EXERCISE OBJECTIVE —
Keep every line in which "total" occurs and drop the rest of the data.

DATA TO EXAMINE —
----
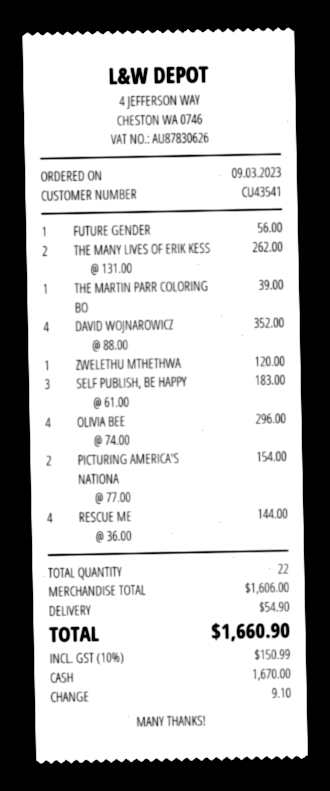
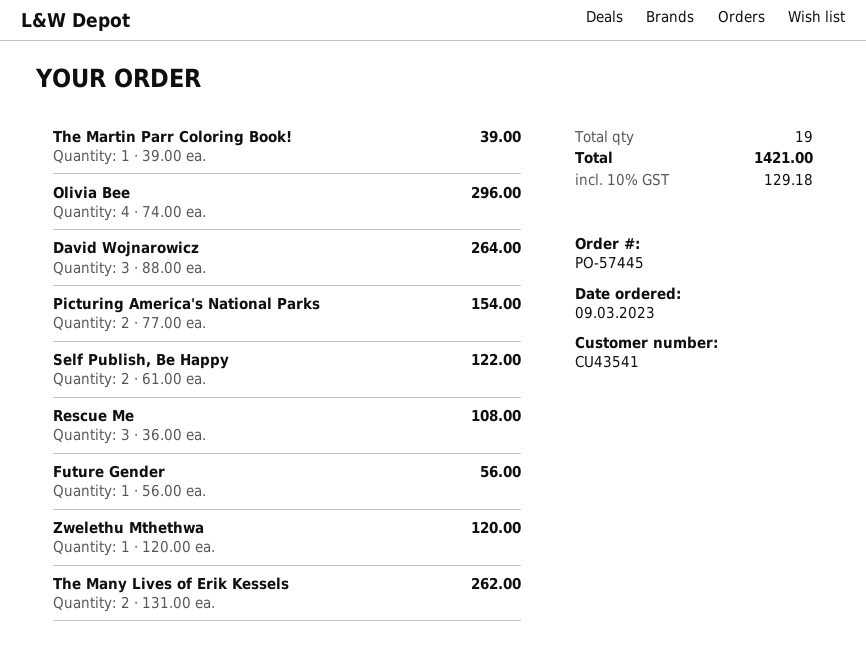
DAVID WOJNAROWICZ: 4 x 88.00 = 352.00 -> 3 x 88.00 = 264.00
SELF PUBLISH, BE HAPPY: 3 x 61.00 = 183.00 -> 2 x 61.00 = 122.00
RESCUE ME: 4 x 36.00 = 144.00 -> 3 x 36.00 = 108.00
total quantity: 22 -> 19
shipping: 54.90 -> none
tax: 10% = 150.99 -> 10% = 129.18
total: 1660.90 -> 1421.00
----
ANSWER TO THE PROBLEM —
total quantity: 22 -> 19
total: 1660.90 -> 1421.00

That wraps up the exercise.